The following activity engaged students in an experiential learning process focused on tolerance, communication and conflict resolution. Through activities such as simulations, role-plays and social dilemmas students experienced what it feels like to be ‘the other.’ Following this activity, students gathered school supplies, clothes and toys to make a donation to the children in Saint Filofteia orphanage.

An activity called Human rights for all engaged students in a contest with questions about the Holocaust, human rights and equal opportunities. Students also had to create a collage/poster/drawing on the same topics.

Three activities were carried on at the end of the project. One focused on developing an exhibition with the products of the project, with photographs through which students expressed their thoughts, feelings and ideas on the subjects discussed throughout the project. Another activity was a roundtable on the topic of discrimination in contemporary society and various ways of countering it. Finally, a portfolio of the project in electronic format was developed by the students and published in a special edition of our school online magazine.

Student reflection: This project helped me learn new things, collaborate with colleagues I never worked before and get to know them better. I liked all the activities, but most of all I was impressed by the visit to the synagogue where I learned about people who lived among us, but who suffered unimaginable tragedies.
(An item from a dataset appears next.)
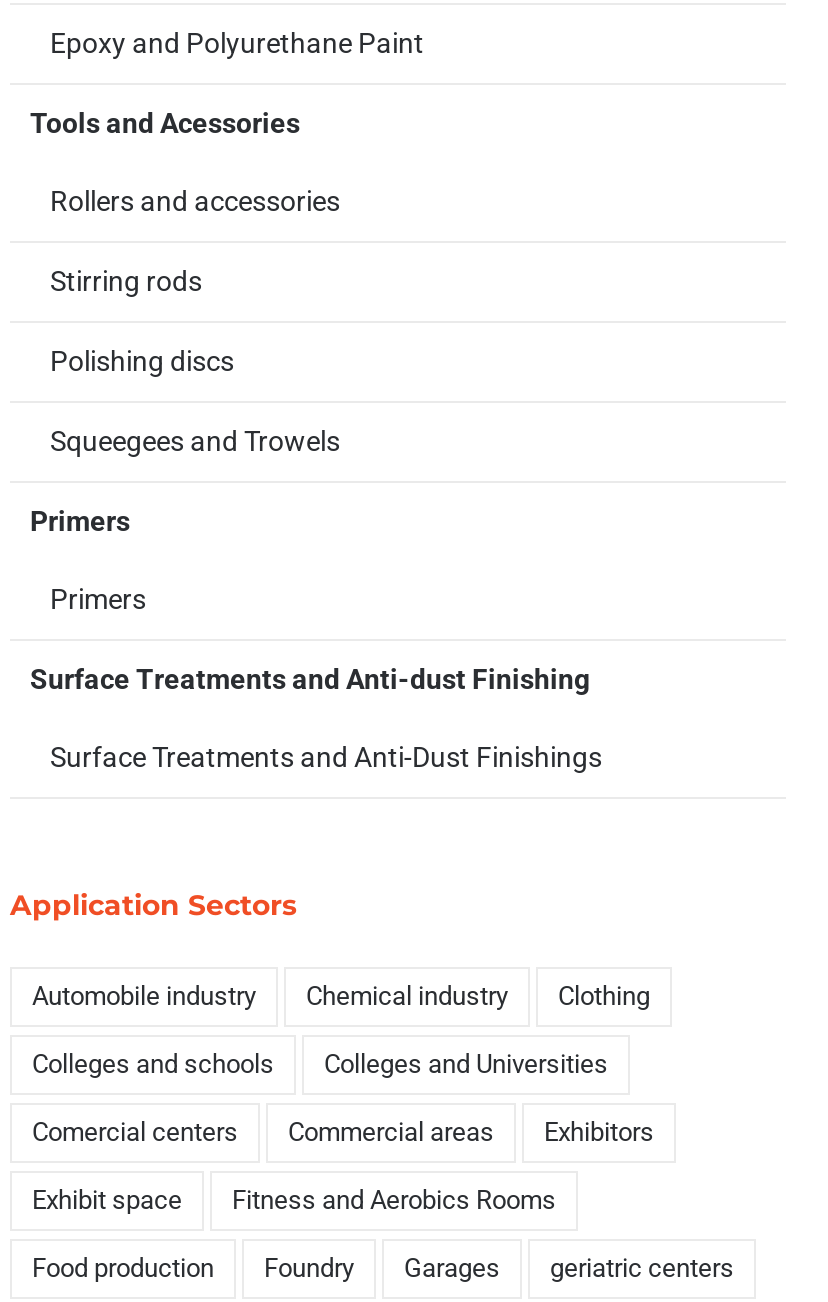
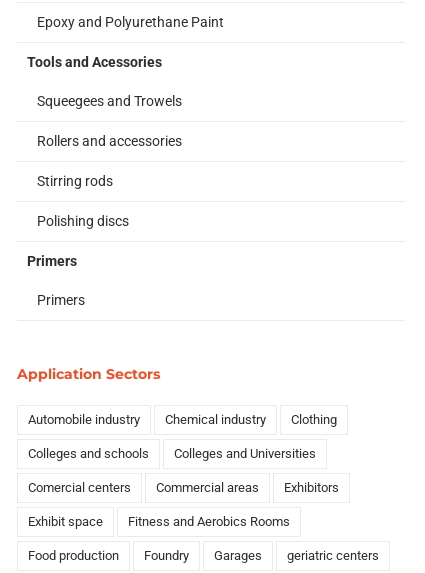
moved [50,185,340,377] -> [37,133,182,229]: Rollers and accessories | Stirring rods | Polishing discs
moved [50,425,340,457] -> [37,93,182,109]: Squeegees and Trowels
[30,663,602,773] Surface Treatments and Anti-dust Finishing | Surface Treatments and Anti-Dust Finishings -> none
I don’t want anything like that to happen again.

Given the positive feedback from students, parents and other teachers involved in the project, the plan is to further develop the project next year and involve more students and teachers and to start the project earlier, in order to have more time for the activities.

Contact

For more information about The Olga Lengyel Institute for Holocaust Studies and Human Rights (TOLI), please contact info@tolinstitute.org

TOLI is located at 58 East 79th Street in Manhattan. (get directions)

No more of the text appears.